Considered a predecessor of the Garage wine, Château Le Pin founded by the Belgians Marcel and Gérard Thienpont on less than 2 hectares in the late 1970s, wine was produced by microcuvée from a farmhouse basement in Pomerol.[4] Following the efforts of Jean-Luc Thunevin and Murielle Andraud, and the emergence of Château Valandraud came the description of a "movement".[5] Founded in 1989 on a 1 hectare plot in Saint-Émilion, with limited funds for equipment, much work was done primitively by hands and feet in their garage, with high detail labour resulting in low output yields defining the methods of the model.[6][7]

Several wines fashioned in this same model appeared on the market, such as La Mondotte from Château Canon-la-Gaffelière, La Gomerie from Château Beau-Séjour-Bécot, Le Dôme, Les Astéries and Le Carré from Château Teyssier, Quinault L'Enclos, Rol Valentin, Barde-Haut, Gracia, L'Hermitage and Marojallia.[7] Coining the term "Vins du garage", and the vintners "Garagistes" has been attributed to both French writers Nicholas Baby[2] and Michel Bettane.[8][9]

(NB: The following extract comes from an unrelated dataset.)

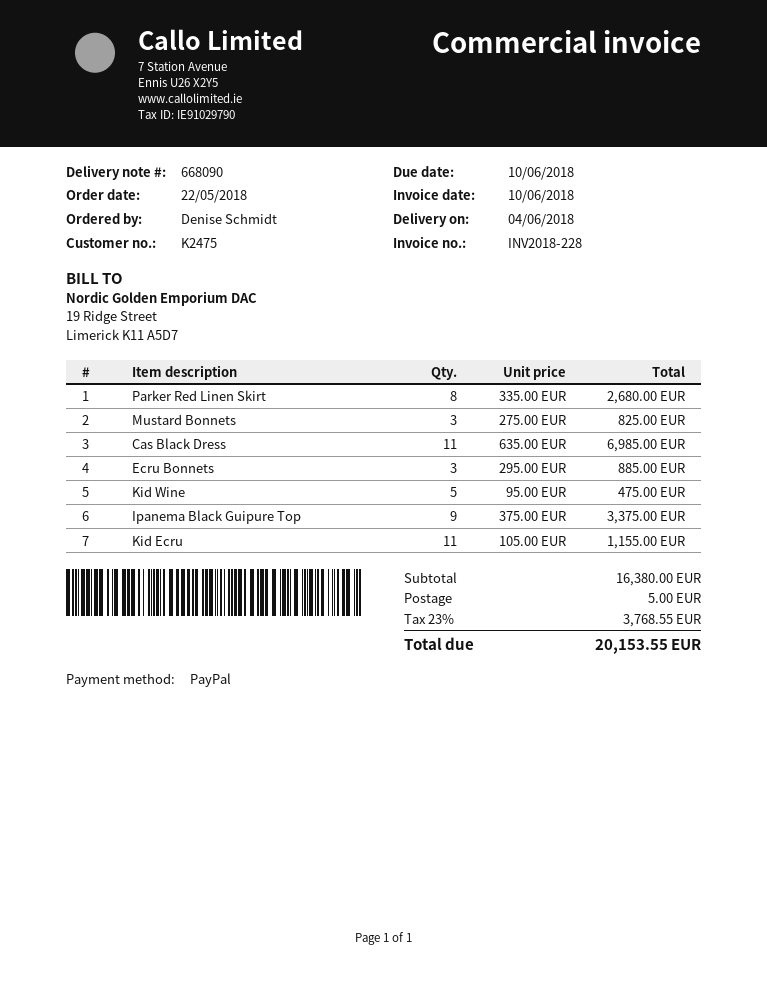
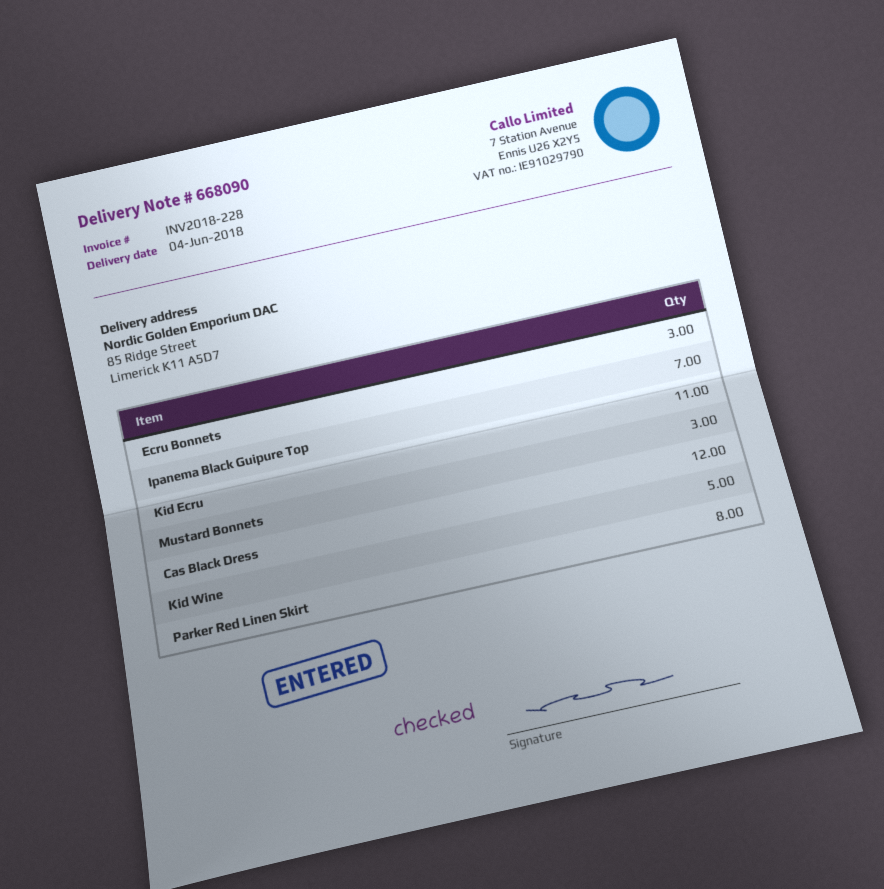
Cas Black Dress: 11 -> 12
Ipanema Black Guipure Top: 9 -> 7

After Valandraud was rated by Robert Parker a better 1995 vintage than Château Pétrus, the economic effects were substantial.[10] Developments in the market saw Garage wines reach surprisingly high prices, sometimes well beyond historically top-priced products, however in the early 2000s came indications that the trend may reverse. Wine writer Jancis Robinson noted that the Garage wine market had "shrivelled considerably in recent years", Robert Parker stated that while the wines are "here to stay ... only the best will survive", and Steven Spurrier commented, "the belief that ridiculously low yields make better wine has finally been exploded by the quality of [the abundant] 2004, as it should have been by 2000, 1996 and 1990. Goodbye to a fad."[11]

Criticism

Despite the critical acclaim and high prices that have been fetched by some vins de garage, both the term and the movement has also faced criticism. In addition to be described as a fad by wine experts such as Steven Spurrier, with some writers, noted by Graham Harding, going as far as to suggest the cult following of these wines are an example "The Emperor's New Clothes syndrome" and that they wines are made for collectors than for wine drinkers.[12]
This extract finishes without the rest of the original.